Author of Dictionary of the Great Andamanese Language. English-Great Andamanese- Hindi (2011) and A Grammar of
the Great Andamanese Language: An Ethnolinguistic Study Prof. Abbi has been invited as a visiting professor and researcher at prestigious institutions in the USA, Europe, Canada, and Australia. She served long as an expert from UNESCO on issues concerning languages.

Writes Abbi in the Preface of the book : ‘This is a collection of folktales and songs of the Great Andamanese. The
moribund language of the only surviving pre-Neolithic tribe, the remnants of the first migration out of Africa 70,000
years ago. When I visited the island in 2005, the surviving eight speakers informed us that due to loss of fluency in the
language, the narrative power in any of the two languages that they used was already lost.’

None of the speakers was proficient enough to tell any tales, either in Great Andamanese or in Andamanese Hindi-the former was already on the brink of extinction, while the latter was a pidgin with broken linguistic structures. It was the most daunting and challenging task to extract stories from a tribe that had heard no stories in the last 40-50 years.’ Therefore, these stories and songs represent the first-ever collection rendered to the compiler by the Great Andamanese people.

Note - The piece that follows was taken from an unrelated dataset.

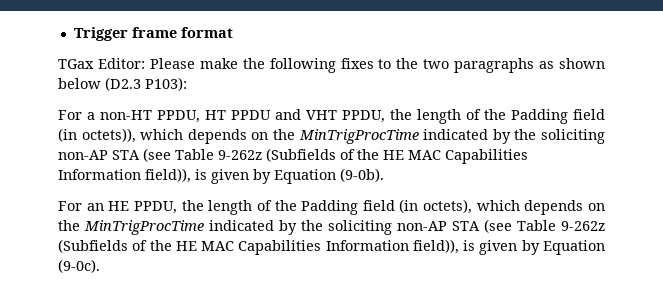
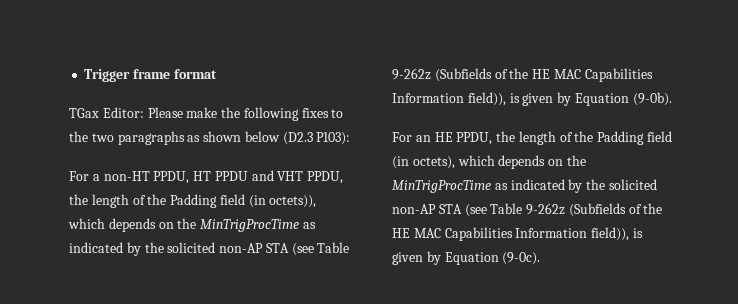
- For a non-HT PPDU, HT PPDU and VHT PPDU, the length of the Padding field (in octets)), which depends on the MinTrigProcTime indicated by the soliciting non-AP STA (see Table 9-262z (Subfields of the HE MAC Capabilities Information field)), is given by Equation (9-0b).
+ For a non-HT PPDU, HT PPDU and VHT PPDU, the length of the Padding field (in octets)), which depends on the MinTrigProcTime as indicated by the solicited non-AP STA (see Table 9-262z (Subfields of the HE MAC Capabilities Information field)), is given by Equation (9-0b).
- For an HE PPDU, the length of the Padding field (in octets), which depends on the MinTrigProcTime indicated by the soliciting non-AP STA (see Table 9-262z (Subfields of the HE MAC Capabilities Information field)), is given by Equation (9-0c).
+ For an HE PPDU, the length of the Padding field (in octets), which depends on the MinTrigProcTime as indicated by the solicited non-AP STA (see Table 9-262z (Subfields of the HE MAC Capabilities Information field)), is given by Equation (9-0c).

Also, the compilation comes with audio and video recordings of the stories and songs to retain the originality and orality of the narratives. With the extinction of storytellers and singers, this is the only collection of 10 rare stories and 46 rare songs in the native language.

With her personal interest developing in tribal languages, she somewhere in her journey realised how these languages
were actually endangered because of a lack of institutional support. In 2000, she convinced the director of Max Planck Institute of Evolutionary Anthropology, Germany, to fund a pilot survey of Andaman. The results were positive enough
for Abbi to secure funding from the University of London and thus began her comprehensive work on the Great Andamanese language in 2005.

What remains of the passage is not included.